木村さん制作楽曲がアプリのBGMに 作曲家としても高い評価 陸前高田
平成31年4月19日付 7面

陸前高田市高田町にある「おかし工房木村屋」(木村昌之社長)4代目で、アマチュアギタリスト・作曲家の木村洋平さん(33)の楽曲が、IT企業大手・GMOインターネット㈱(本社・東京都渋谷区)が17日にリリースしたアプリのBGMとして使われている。これまでもギターを主軸としたインストゥルメンタル(器楽曲)の世界でプロからも高く評価されてきた木村さんだが、その実力がさらに広く知られることになり、地方にいながらミュージシャンとしてステップアップできることも証明している。
アマチュアギタリスト
同市気仙町出身の木村さんは、東日本大震災後に陸前高田にUターンして家業を手伝う傍ら、自身が手がけた曲を動画サイトで発信。高度な演奏技術を伴う難曲も弾きこなすだけでなく、美しくキャッチーなメロディーラインに定評があり、コアなギターファンを多数魅了する。また、その技巧と作曲センスは第一線で活躍するプロミュージシャンからも「嫉妬するほどの才能」などと手放しで称賛されている。
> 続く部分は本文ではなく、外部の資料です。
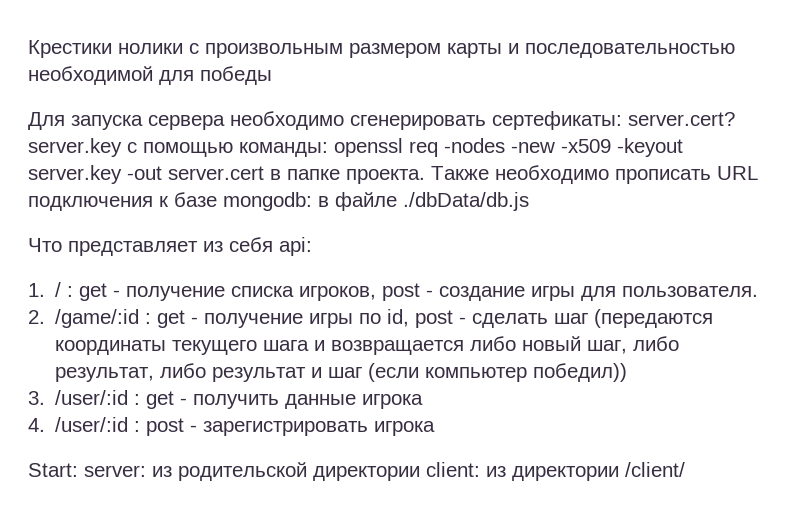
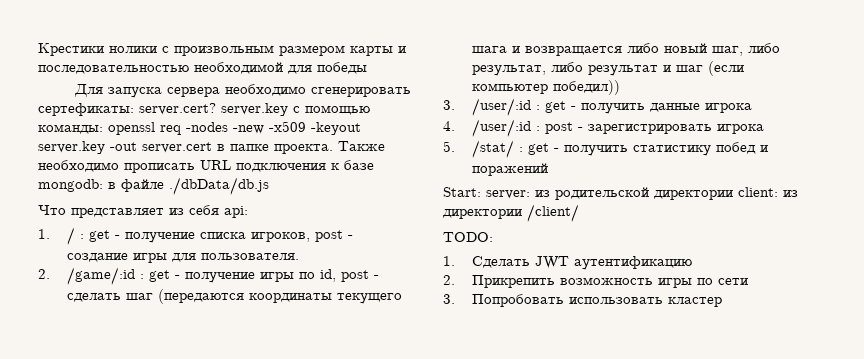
(436, 428) none -> [443,140,769,158] [472,163,549,176] // 5. /stat/ : get - получить статистику побед и поражений
(685, 469) none -> [443,232,493,242] [443,256,693,270] [443,275,749,288] [443,294,723,307] // TODO: // 1. Сделать JWT аутентификацию // 2. Прикрепить возможность игры по сети // 3. Попробовать использовать кластер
木村さんは過去、「YOHEI KIMURA」名義で4枚のアルバムをリリース。昨年8月に発売した最新作『DAYBREAK』は通常より弦が多い「多弦ギター」を多用した意欲作で、過去の作品よりもメタルのジャンルを意識したものになっている。このアルバムがGMO関係者の耳にとまり、初めて作曲依頼を受けた。
木村さんが手がけたのは、ゲームを楽しみながら仮想通貨「ビットコイン」を管理・送金できる同社のアプリ「アカシックウォレット」のBGM。アプリ操作時の背景に流れる音楽3曲と、効果音をすべて担当した。さらに、これを契機にほかのアプリやスマートフォンで遊べるゲームの楽曲といった仕事も舞い込んでおり、今後はスマホのリズムゲーム内で木村さんの曲が使われる予定もある。
中学時代にギターを始め、社会人になってからも仕事をしながら音楽に携わり続けてきた。「種まきに時間はかかったけれど、長く続けてきたこと、自分の好きなものをひたすら貫いてきたことが、結果に結びついているのだなと思う」と語る。
自身は、「バンドを組んだり、ライブを積極的にやるといったことが苦手」という木村さん。かつてはミュージシャンとして周知されるためには、ライブを重ね、CDを売るなどして耳目を集める必要があったが、現代ではインターネットを介して誰でも世界中に作品を発信できるようになった。「家で一人、黙々と曲を作っている自分のようなタイプでも、音楽を知ってもらえる。〝時代の恩恵〟を受けている」という。
アプリの仕事を受けたことで作曲面で大いに勉強になったという木村さん。自分の中になかった視点やアプローチで曲を作ったことが刺激となり、新たなアイデアもまた生まれている。
「誰もが〝クリエイター〟を目指せる時代。いいものを見つけようとアンテナを張っている人も多いし、置かれている環境とは無関係に、評価される人が評価されるようになっていると思う」と語る木村さんは、すでに次回作の構想を練るのに余念がない。